===== PROVIDED DATA =====

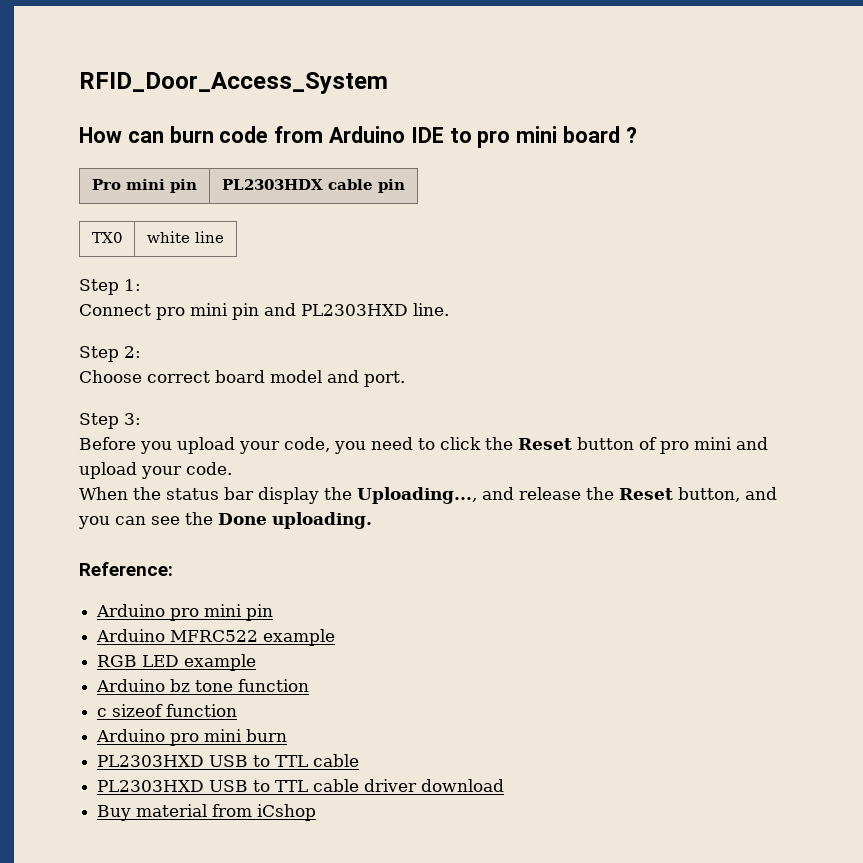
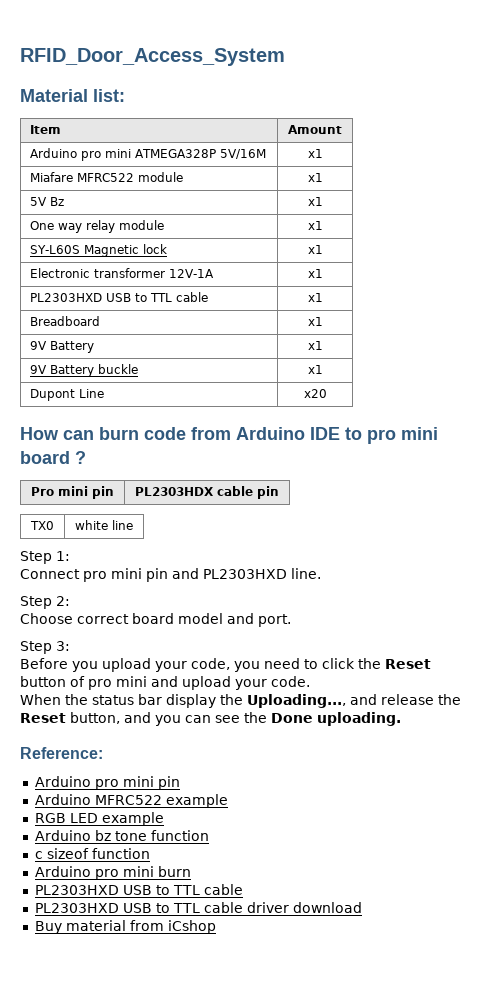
(388, 83) none -> [20,89,125,102] [30,125,62,134] [288,125,342,134] [30,148,267,161] [307,149,323,158] [30,172,184,182] [307,173,323,182] [30,197,65,206] [307,197,323,206] [30,220,165,233] [307,221,323,230] [30,244,168,257] [307,245,323,254] [30,268,215,278] [307,269,323,278] [30,292,209,302] [307,293,323,302] [30,316,101,326] [307,317,323,326] [30,341,95,353] [307,341,323,350] [30,364,139,377] [307,365,323,374] [30,389,105,401] [303,389,327,398] // Material list: // Item | Amount // Arduino pro mini ATMEGA328P 5V/16M | x1 // Miafare MFRC522 module | x1 // 5V Bz | x1 // One way relay module | x1 // SY-L60S Magnetic lock | x1 // Electronic transformer 12V-1A | x1 // PL2303HXD USB to TTL cable | x1 // Breadboard | x1 // 9V Battery | x1 // 9V Battery buckle | x1 // Dupont Line | x20

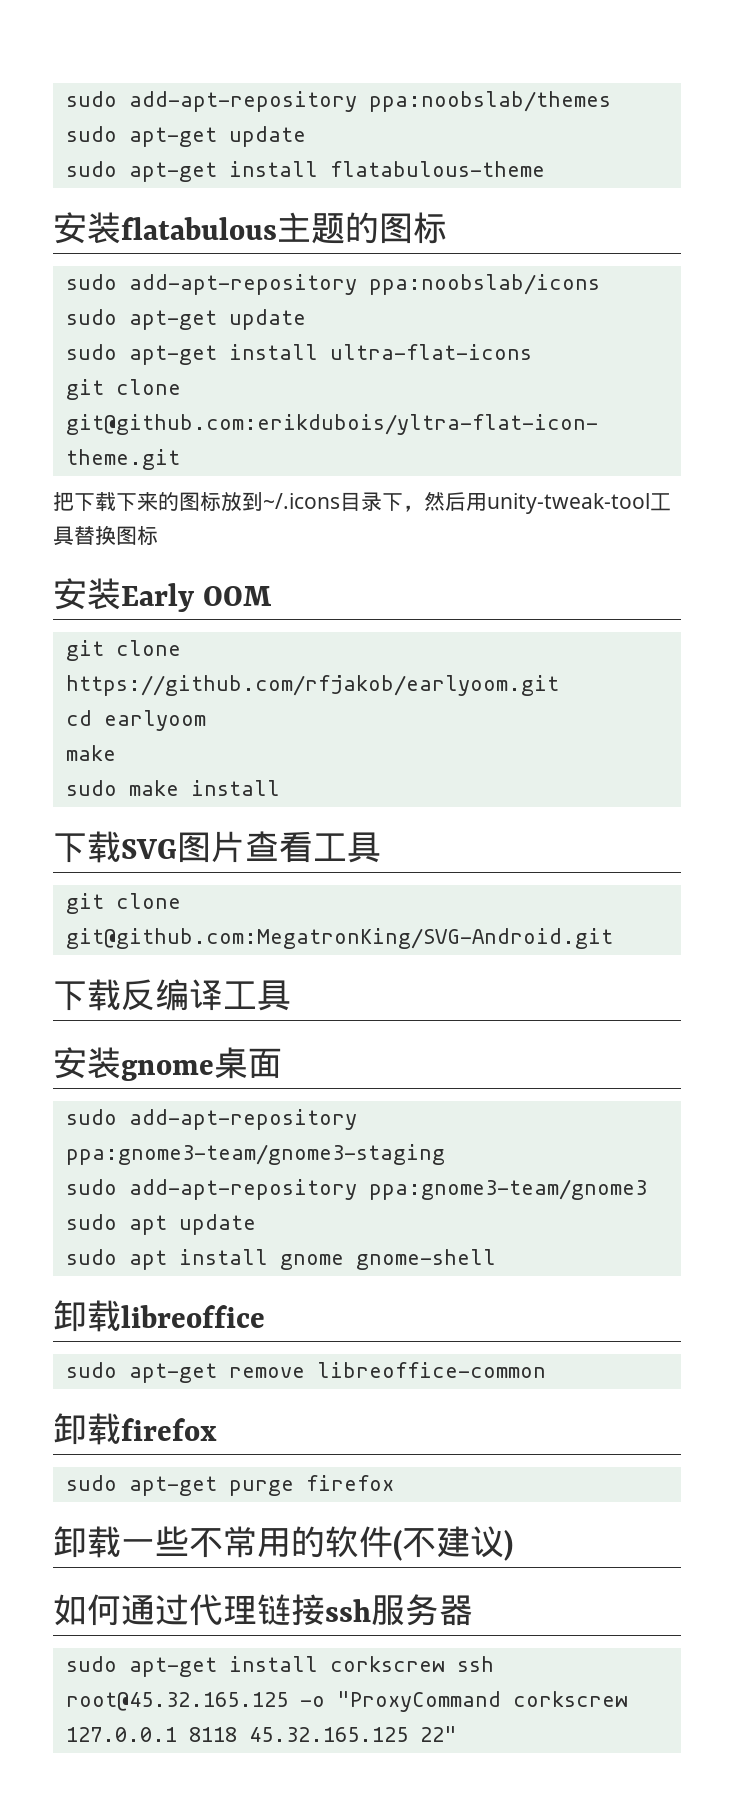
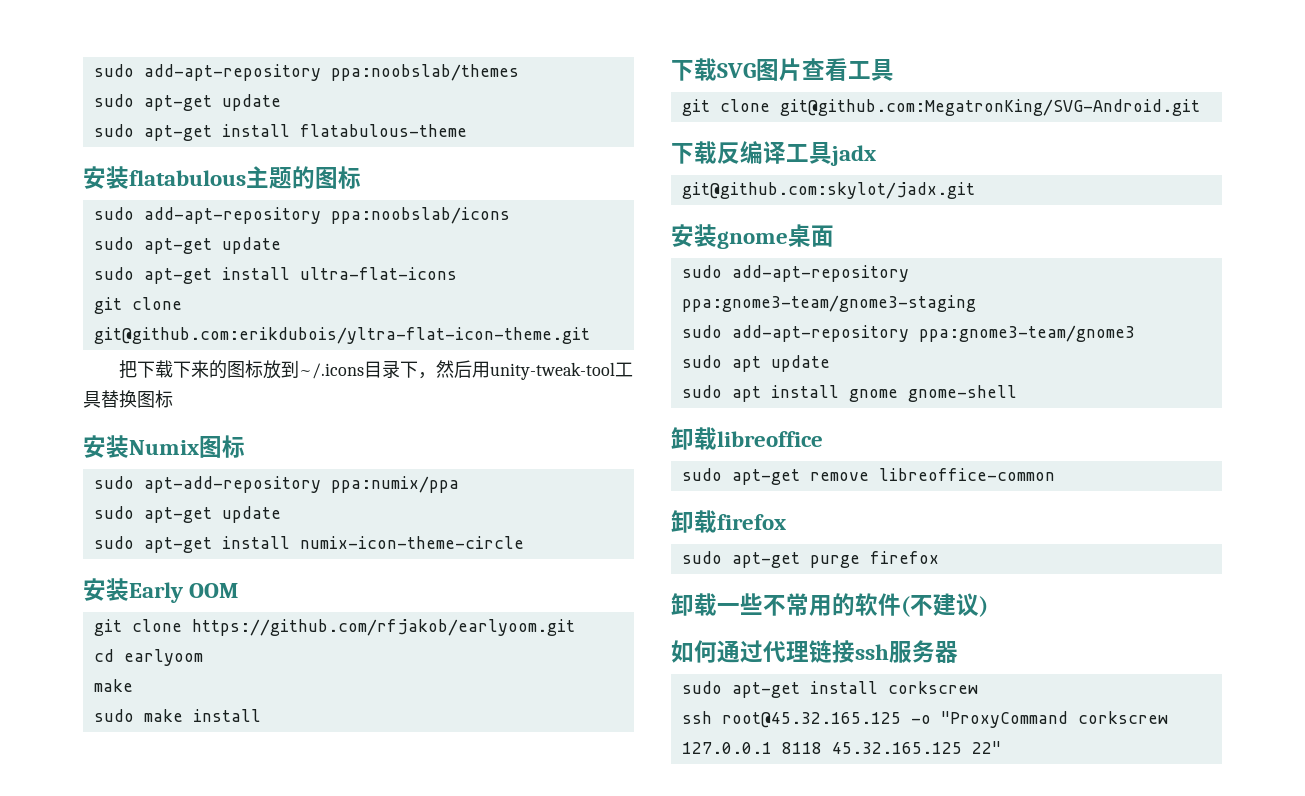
(158, 535) none -> [83,435,245,458] [93,476,459,493] [93,506,281,523] [93,536,524,553] // 安装Numix图标 // sudo apt-add-repository ppa:numix/ppa // sudo apt-get update // sudo apt-get install numix-icon-theme-circle
(291, 995) none -> [830,145,876,166] [681,182,975,199] jadx // git@github.com:skylot/jadx.git
(445, 1664) none -> (978, 687) //

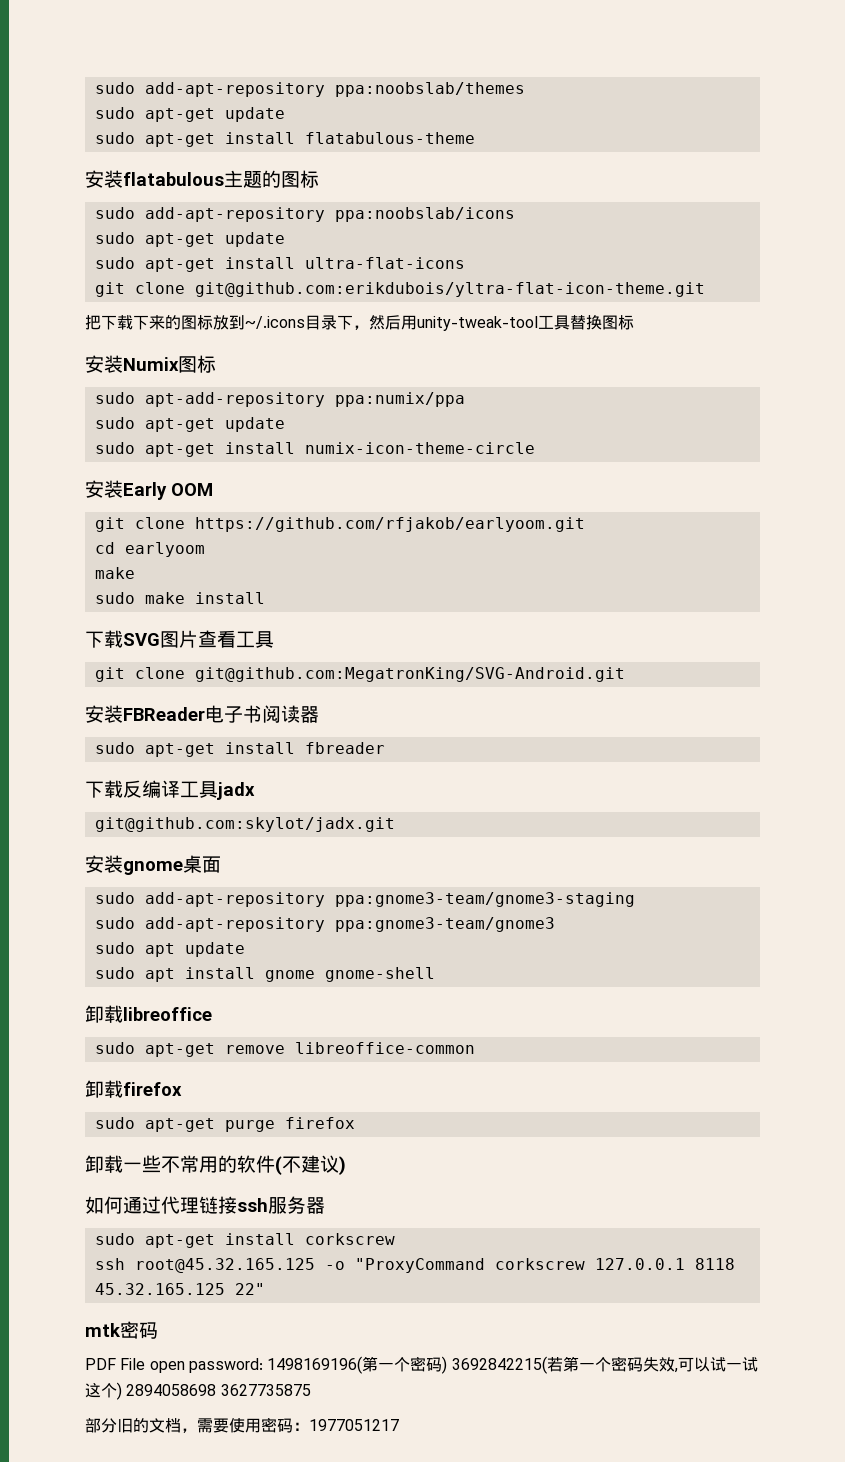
(1200, 107) none -> [85,705,319,723] [94,742,385,757] // 安装FBReader电子书阅读器 // sudo apt-get install fbreader
(1001, 747) none -> [85,1321,158,1339] [85,1356,758,1374] [85,1382,311,1400] [85,1417,399,1433] // mtk密码 // PDF File open password: 1498169196(第一个密码) 3692842215(若第一个密码失效,可以试一试这个) 2894058698 3627735875 // 部分旧的文档，需要使用密码：1977051217

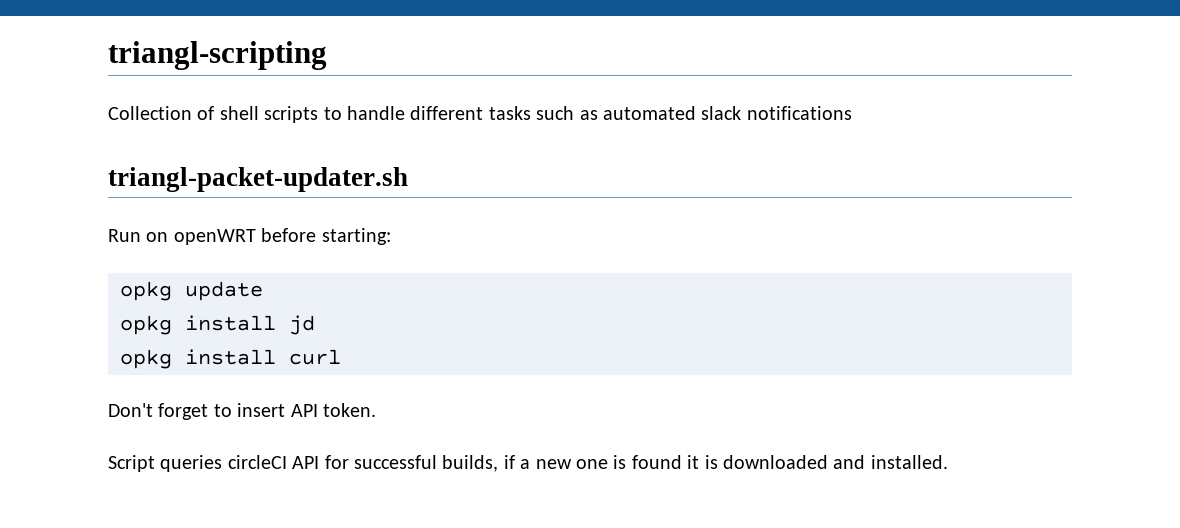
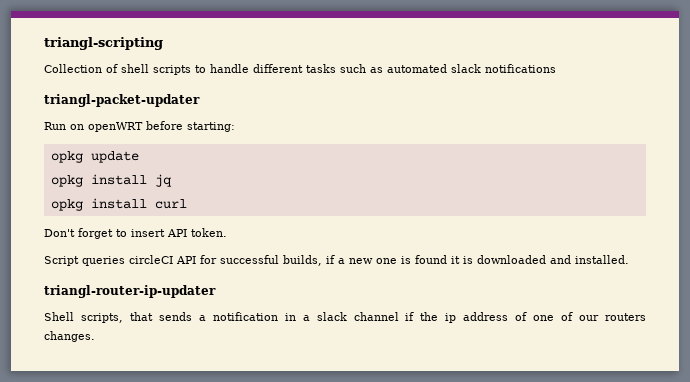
[108,167,408,192] triangl-packet-updater.sh -> [44,94,200,107] triangl-packet-updater
[289,315,315,335] jd -> [154,174,172,187] jq
(948, 462) none -> [44,285,216,298] [44,312,647,323] [44,331,95,342] // triangl-router-ip-updater // Shell scripts, that sends a notification in a slack channel if the ip address of one of our routers changes.

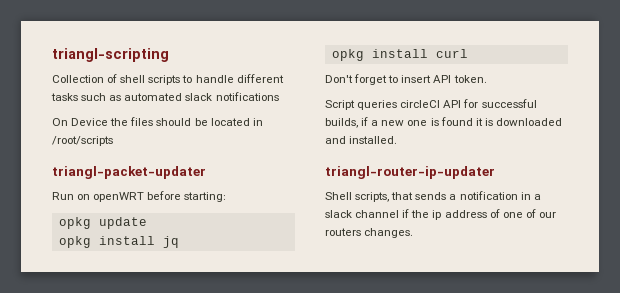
(556, 68) none -> [52,117,263,126] [52,136,113,146] // On Device the files should be located in /root/scripts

=====

Copy out all the data exactly. No images belong in the copy.

(388, 83) none -> [20,89,125,102] [30,125,62,134] [288,125,342,134] [30,148,267,161] [307,149,323,158] [30,172,184,182] [307,173,323,182] [30,197,65,206] [307,197,323,206] [30,220,165,233] [307,221,323,230] [30,244,168,257] [307,245,323,254] [30,268,215,278] [307,269,323,278] [30,292,209,302] [307,293,323,302] [30,316,101,326] [307,317,323,326] [30,341,95,353] [307,341,323,350] [30,364,139,377] [307,365,323,374] [30,389,105,401] [303,389,327,398] // Material list: // Item | Amount // Arduino pro mini ATMEGA328P 5V/16M | x1 // Miafare MFRC522 module | x1 // 5V Bz | x1 // One way relay module | x1 // SY-L60S Magnetic lock | x1 // Electronic transformer 12V-1A | x1 // PL2303HXD USB to TTL cable | x1 // Breadboard | x1 // 9V Battery | x1 // 9V Battery buckle | x1 // Dupont Line | x20

(158, 535) none -> [83,435,245,458] [93,476,459,493] [93,506,281,523] [93,536,524,553] // 安装Numix图标 // sudo apt-add-repository ppa:numix/ppa // sudo apt-get update // sudo apt-get install numix-icon-theme-circle
(291, 995) none -> [830,145,876,166] [681,182,975,199] jadx // git@github.com:skylot/jadx.git
(445, 1664) none -> (978, 687) //

(1200, 107) none -> [85,705,319,723] [94,742,385,757] // 安装FBReader电子书阅读器 // sudo apt-get install fbreader
(1001, 747) none -> [85,1321,158,1339] [85,1356,758,1374] [85,1382,311,1400] [85,1417,399,1433] // mtk密码 // PDF File open password: 1498169196(第一个密码) 3692842215(若第一个密码失效,可以试一试这个) 2894058698 3627735875 // 部分旧的文档，需要使用密码：1977051217

[108,167,408,192] triangl-packet-updater.sh -> [44,94,200,107] triangl-packet-updater
[289,315,315,335] jd -> [154,174,172,187] jq
(948, 462) none -> [44,285,216,298] [44,312,647,323] [44,331,95,342] // triangl-router-ip-updater // Shell scripts, that sends a notification in a slack channel if the ip address of one of our routers changes.

(556, 68) none -> [52,117,263,126] [52,136,113,146] // On Device the files should be located in /root/scripts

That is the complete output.